Bevor ich mir die API downloade würde ich gerne wissen von dir ob ich mit dieser JExel APi eine JTable mit farbtexten und Checkboxen in der 1. Column exportieren kann in das .xls format?

Über eine Antwort würde ich mich sehr freuen.


----------



## Thomas Darimont (4. September 2007)

Hallo,

also mit JExcel API kannst du auf jeden Fall Zellen einfärben. Wie du jedoch damit spezielle Controls wie eine CheckBox in einer Excel Tabelle anzeigen kannst weis ich nicht.

Gruß Tom


----------



## jorgeHX (11. September 2007)

Hallo Thomas,
das Beispiel hilft mir schon etwas weiter.
An einer Stelle muss ich aber keine Daten von der Exceldatei auslesen, sondern ich will lediglich die Exceldatei, so wie sie ist auf einer Componente anzeigen und anschließénd ausdrucken.

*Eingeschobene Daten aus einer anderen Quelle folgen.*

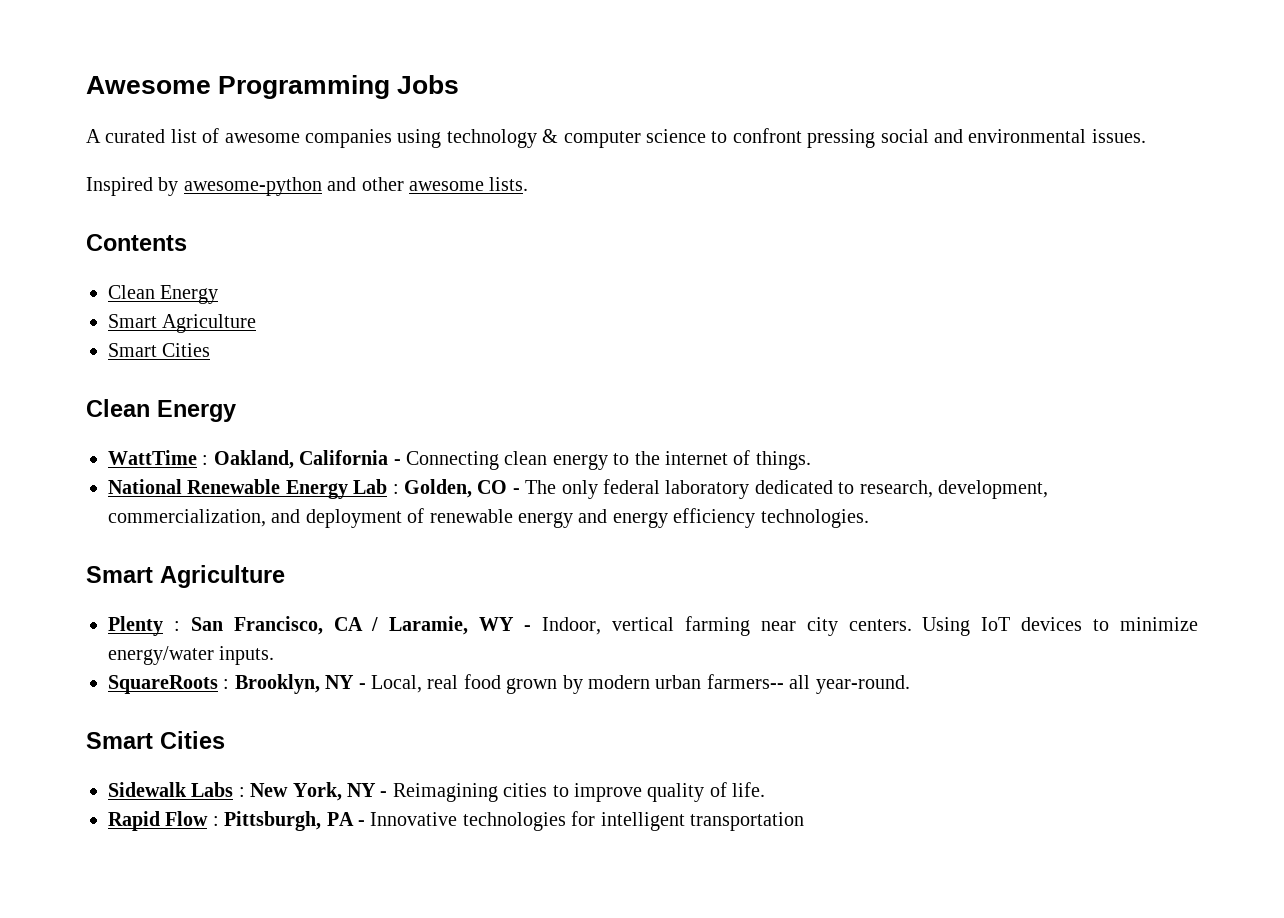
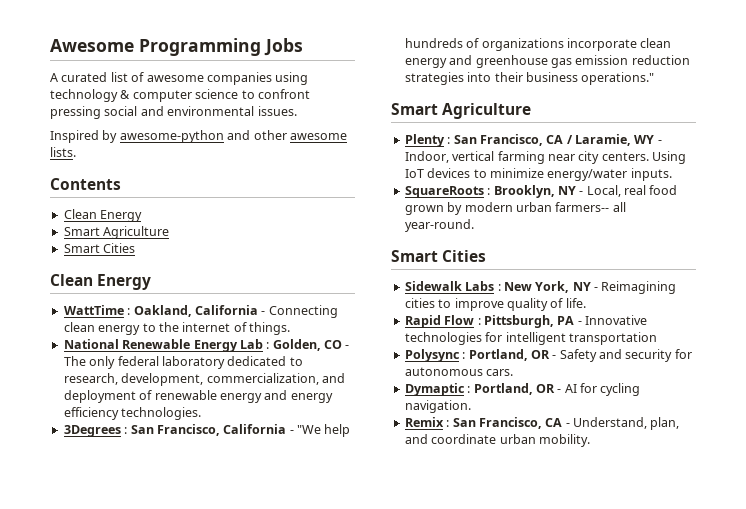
+ 3Degrees : San Francisco, California - "We help hundreds of organizations incorporate clean energy and greenhouse gas emission reduction strategies into their business operations."
+ Polysync : Portland, OR - Safety and security for autonomous cars.
+ Dymaptic : Portland, OR - AI for cycling navigation.
+ Remix : San Francisco, CA - Understand, plan, and coordinate urban mobility.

Geht das irgendwie ohne dass ich jede Zeile einzelnd auslese? Immmerhin hat die Exceldatei bereits schöne Formatierungen etc., die beibehalten werden sollen.

Kann ich, wenn ich mein Workbook erzeuge und dann die erste Seite lese nicht einfach das Gesamtpaket anzeigen?

Workbook workbook = Workbook.getWorkbook(new File("Test.xls"));
Sheet sheet = workbook.getSheet(0);


Hoffentlich kannst du oder jemand anderes weiterhelfen. 
Vielen herzlichen Dank,
JP


----------